Retrograde trafficking of RV-G pseudotyped lentiviral vectors in compartmented primary motor neuron cultures. A and B, primary motor neurons plated in microfluidic chambers (DIV 7) were incubated with RV-G pseudotyped HIV-1 vectors (Vybrant DiO-labeled) and anti-p75^NTR-Alexa Fluor 647 for 60 min in the axonal chamber before time lapse confocal imaging of a region of axon >200 μm or more from the axonal compartment. A, representative image series of trafficking vector particles from supplemental Movie 6 showing RV-G pseudotyped HIV-1 (panel i; green in merged image in panel iii) and p75^NTR (panel ii; magenta in merged image in panel iii). B, kymographs of the same image series. C–E, motor neurons (DIV 7) grown in microfluidic chambers were incubated with either DiO-labeled RV-G pseudotyped HIV-1 (C) or RV-G-HIV1-IN-eGFP (D) with TeNT-Alexa Fluor 555 and anti-p75^NTR-Alexa Fluor 647 for 2 h at 37 °C before fixing and imaging by confocal microscopy. Shown are representative maximum projections of Z-stack images (C and D) where white circles show examples of colocalization of vectors with both markers and yellow circles show examples of colocalization with just TeNT H_c-Alexa Fluor 555. E shows quantification of colocalization (n = 3, 172 RV-G pseudotyped DiO-labeled vector particles, 101 RV-G pseudotyped IN-eGFP vector particles).

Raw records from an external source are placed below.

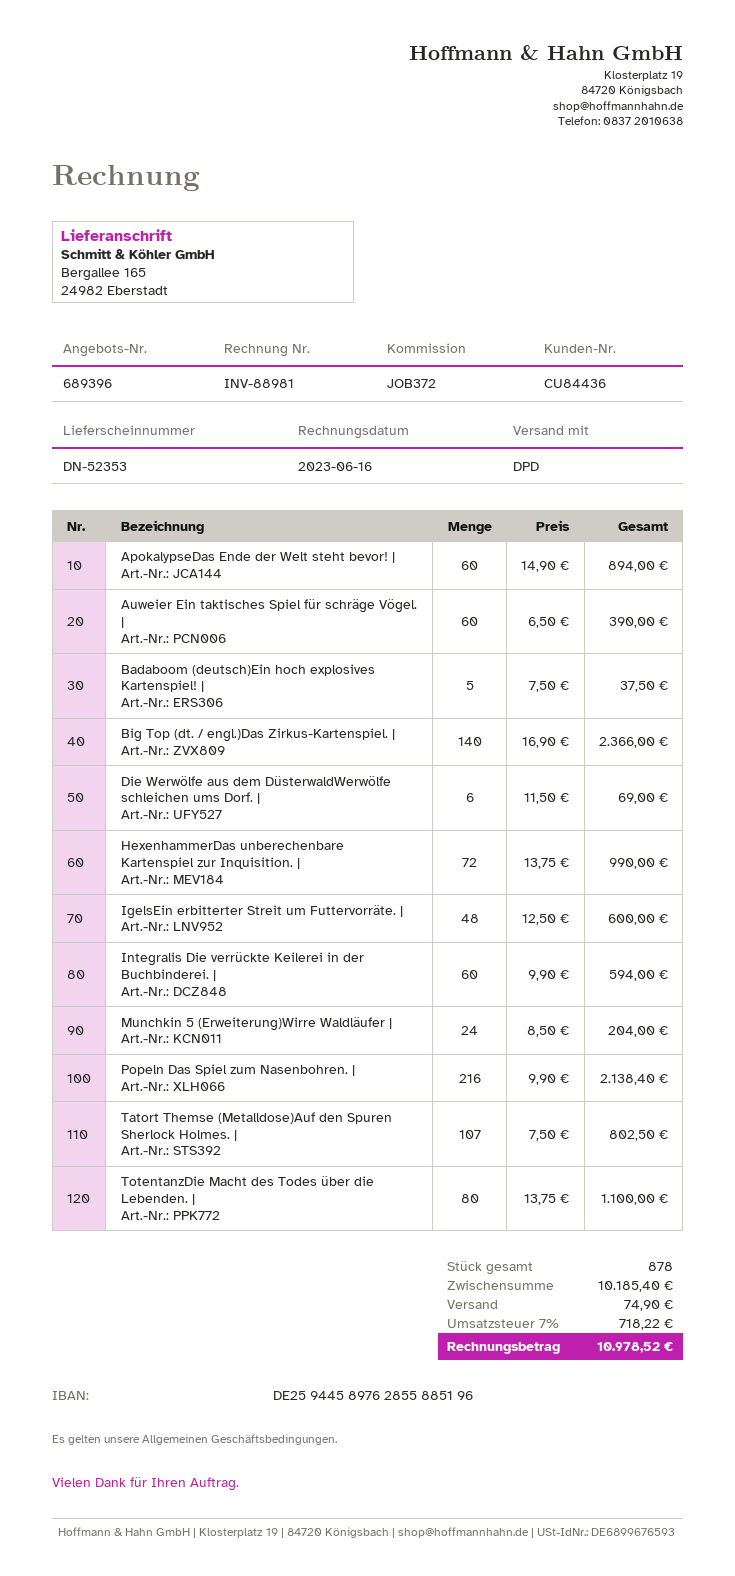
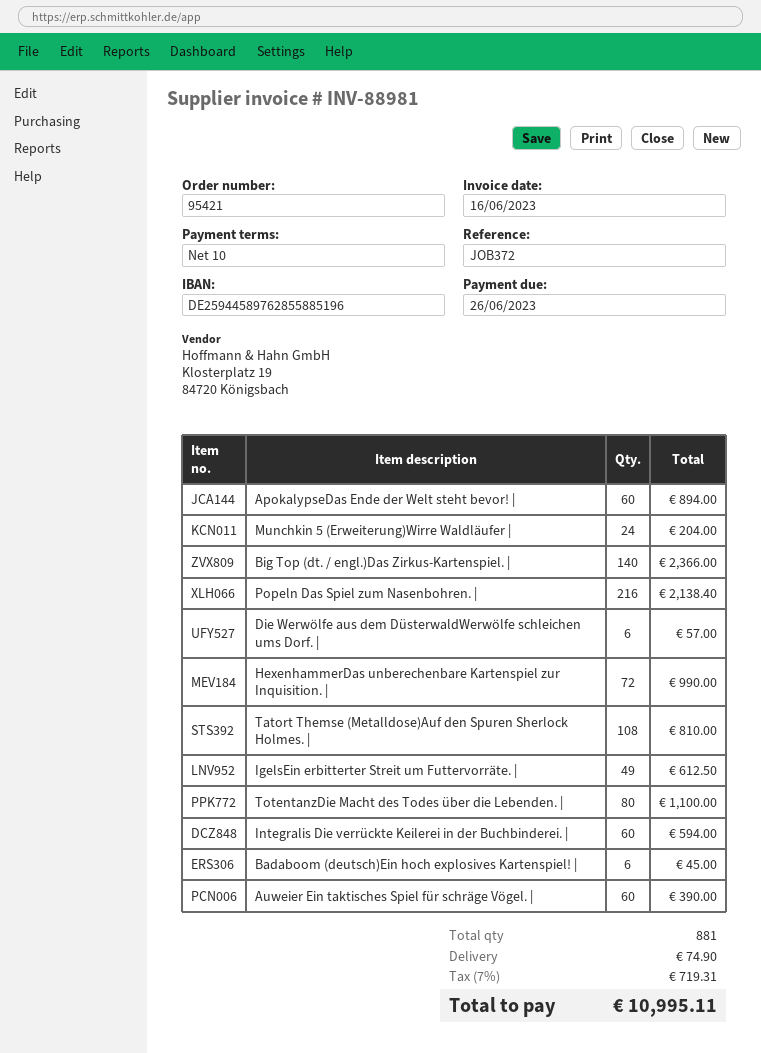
Badaboom (deutsch)Ein hoch explosives Kartenspiel! |: 5 for 37.50 -> 6 for 45.00
Die Werwölfe aus dem DüsterwaldWerwölfe schleichen ums Dorf. |: 6 for 69.00 -> 6 for 57.00
IgelsEin erbitterter Streit um Futtervorräte. |: 48 for 600.00 -> 49 for 612.50
Tatort Themse (Metalldose)Auf den Spuren Sherlock Holmes. |: 107 for 802.50 -> 108 for 810.00
total quantity: 878 -> 881
tax: 7% = 718.22 -> 7% = 719.31
total: 10978.52 -> 10995.11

Error bars represent S.D. F and G, motor neurons (DIV 7) were grown in microfluidic chambers and incubated with LysoTracker DND (10 nm) for 2 h followed by DiO-labeled RV-G pseudotyped HIV-1 and anti-p75^NTR-Alexa Fluor 647 for 2 h at 37 °C before fixing and imaging by confocal microscopy. Shown is a representative maximum projection of Z-stack images (F) where white circles show examples of vectors with p75^NTR alone and yellow circles show examples of colocalization with LysoTracker. G shows quantification of colocalization of all vectors or of vectors within endosomes that are either p75^NTR- and/or LysoTracker-positive (n = 3, 127 particles or 78 particles, respectively). Error bars represent S.D.

FIGURE 7.

Pseudotyping with RV-G targets EIAV vectors for retrograde endosomal transport in primary motor neuron cultures. A and B, primary motor neurons were incubated with FlAsH-labeled RV-G pseudotyped EIAV vectors for 30 min with Alexa Fluor 647-labeled anti-p75^NTR antibody before confocal imaging. A, representative time series from supplemental Movie 7 showing retrograde trafficking of vector particle (red circles; cell body is on the right). B, kymographs of the same image series (yellow spots). C, single vector track analysis showing the displacement of each moving particle (16 tracks). D, speed distribution analysis of individual particle movements (441 events).